With a bellow of rage the monstrous man swung around with impossible speed, slashing at my face as he came toward me. I threw my upper body sharply backward, almost falling over but avoiding the hissing slash of his blade and managing somehow to counter his attack with a blow of my own, blade against blade, my right-handed blow against his left, smashing his blade down and away from me so that his entire body followed the line of his swing and I ended up behind him again. I leaned forward, my weight on the balls of my feet, and closed with him quickly, stabbing hard, but my blade hit solid metal and its tip slid off the back of a cuirass I had not expected, worn beneath his tunic rather than over it.

Again he turned and came at me, but this time I detected a new respect in his approach. He paused, watching me, waiting for me to move, and when I did not, he changed his grip on his sword, holding it differently, more like a sword now than an ax, and began to circle me, moving now to my right, forcing me to move left against my natural inclination. The aversion I felt to moving so unnaturally reminded me of yet another lesson from my mentor Cato for dealing with a left-handed opponent. I shifted my weight and took two quick steps toward my assailant, leading off with my right foot and then stepping forward and to the left. The sudden move took me right inside his guard and put me in front of him, within smelling length of his unwashed body, my sword arm raised in expectation of his next blow. It was an awkward, ill-formed hack, as I knew it would be, useless from the start because I was all at once too close to him too suddenly. I caught his blade on my own with no effort and turned it aside, and as it fell away past me I dropped my right shoulder, pivoted to the left, and thrust my blade into the flesh below his navel, below his cuirass. It was a classic stroke, and I carried it out as I had been taught, twisting my wrist sharply to free the buried blade and jerking it straight back and away before the sundered flesh could clamp around it and before the dying man could drop his hands to grasp it.

He fell to his knees at my feet and gazed up into my eyes, his face twisted into a mask of consternation and terror as he realized what I had done to him.
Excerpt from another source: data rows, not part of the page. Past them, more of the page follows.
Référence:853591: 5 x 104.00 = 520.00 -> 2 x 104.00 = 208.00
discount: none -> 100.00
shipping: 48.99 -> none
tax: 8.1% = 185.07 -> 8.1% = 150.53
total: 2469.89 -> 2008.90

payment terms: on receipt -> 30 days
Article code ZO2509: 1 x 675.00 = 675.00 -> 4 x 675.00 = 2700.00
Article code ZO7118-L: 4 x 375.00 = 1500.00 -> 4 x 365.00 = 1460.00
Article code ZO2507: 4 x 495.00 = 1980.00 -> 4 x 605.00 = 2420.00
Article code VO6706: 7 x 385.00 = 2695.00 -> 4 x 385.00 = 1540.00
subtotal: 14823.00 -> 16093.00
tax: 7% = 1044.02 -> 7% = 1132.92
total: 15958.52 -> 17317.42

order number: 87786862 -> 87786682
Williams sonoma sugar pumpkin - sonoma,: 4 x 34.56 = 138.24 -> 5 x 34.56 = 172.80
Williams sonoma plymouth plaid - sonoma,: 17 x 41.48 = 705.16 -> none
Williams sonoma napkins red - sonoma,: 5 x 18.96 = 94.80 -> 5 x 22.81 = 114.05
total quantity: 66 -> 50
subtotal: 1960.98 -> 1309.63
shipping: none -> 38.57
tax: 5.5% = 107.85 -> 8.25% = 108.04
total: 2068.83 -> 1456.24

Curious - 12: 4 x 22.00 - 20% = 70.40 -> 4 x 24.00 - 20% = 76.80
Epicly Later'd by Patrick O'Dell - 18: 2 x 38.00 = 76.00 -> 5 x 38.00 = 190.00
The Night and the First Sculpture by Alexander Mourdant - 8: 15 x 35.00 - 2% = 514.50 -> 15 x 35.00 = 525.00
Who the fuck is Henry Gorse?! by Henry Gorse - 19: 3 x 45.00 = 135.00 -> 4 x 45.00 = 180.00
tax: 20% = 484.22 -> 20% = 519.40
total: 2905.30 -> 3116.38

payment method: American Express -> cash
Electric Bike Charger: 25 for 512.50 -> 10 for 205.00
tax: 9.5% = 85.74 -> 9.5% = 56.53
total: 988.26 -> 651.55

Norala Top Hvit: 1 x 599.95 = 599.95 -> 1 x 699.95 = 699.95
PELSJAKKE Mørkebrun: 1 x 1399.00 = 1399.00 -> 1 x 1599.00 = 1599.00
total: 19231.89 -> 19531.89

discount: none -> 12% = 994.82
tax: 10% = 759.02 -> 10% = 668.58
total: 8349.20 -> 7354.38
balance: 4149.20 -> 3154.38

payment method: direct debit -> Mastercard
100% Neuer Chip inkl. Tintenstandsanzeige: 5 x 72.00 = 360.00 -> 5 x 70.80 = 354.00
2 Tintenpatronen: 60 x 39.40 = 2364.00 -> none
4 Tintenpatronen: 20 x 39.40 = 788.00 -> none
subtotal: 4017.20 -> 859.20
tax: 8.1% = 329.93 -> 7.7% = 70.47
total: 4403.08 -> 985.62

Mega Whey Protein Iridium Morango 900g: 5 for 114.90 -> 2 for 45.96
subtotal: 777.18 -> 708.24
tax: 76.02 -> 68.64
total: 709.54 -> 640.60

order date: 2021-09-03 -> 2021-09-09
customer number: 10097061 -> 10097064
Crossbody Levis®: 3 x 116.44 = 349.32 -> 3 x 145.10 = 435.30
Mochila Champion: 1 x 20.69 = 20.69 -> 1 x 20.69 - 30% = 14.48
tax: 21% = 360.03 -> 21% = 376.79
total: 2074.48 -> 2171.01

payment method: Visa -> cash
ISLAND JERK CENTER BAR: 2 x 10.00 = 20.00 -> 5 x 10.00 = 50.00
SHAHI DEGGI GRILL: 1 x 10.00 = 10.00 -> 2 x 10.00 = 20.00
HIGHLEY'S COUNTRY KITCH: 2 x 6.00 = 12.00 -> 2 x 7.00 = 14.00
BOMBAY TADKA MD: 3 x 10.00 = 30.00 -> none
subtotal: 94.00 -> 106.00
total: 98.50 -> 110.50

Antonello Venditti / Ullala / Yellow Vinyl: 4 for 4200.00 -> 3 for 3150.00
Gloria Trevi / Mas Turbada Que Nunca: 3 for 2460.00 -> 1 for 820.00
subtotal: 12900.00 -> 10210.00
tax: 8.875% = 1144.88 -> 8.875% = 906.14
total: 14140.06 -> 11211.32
There was nothing worse than a belly wound, I knew. I had never seen one before, let alone dealt one, but I had heard all about what they meant: a slow, lingering, agonizing death.

“Finish him. You can’t leave the poor whoreson like that.”

I looked away from my assailant’s face to where Ursus stood close by, watching us, an arrow in his bow again, and I knew that even if I could do no more, Ursus would put the fellow out of his misery. But that, again, would be an avoidance that I would find difficult to live with. I looked back at my former opponent, who had fallen forward and now hung head down in front of me and moaning quietly, then I stepped to one side, gripped my spatha firmly in both hands and swung hard at his exposed neck, killing him instantly. Then I turned aside and vomited.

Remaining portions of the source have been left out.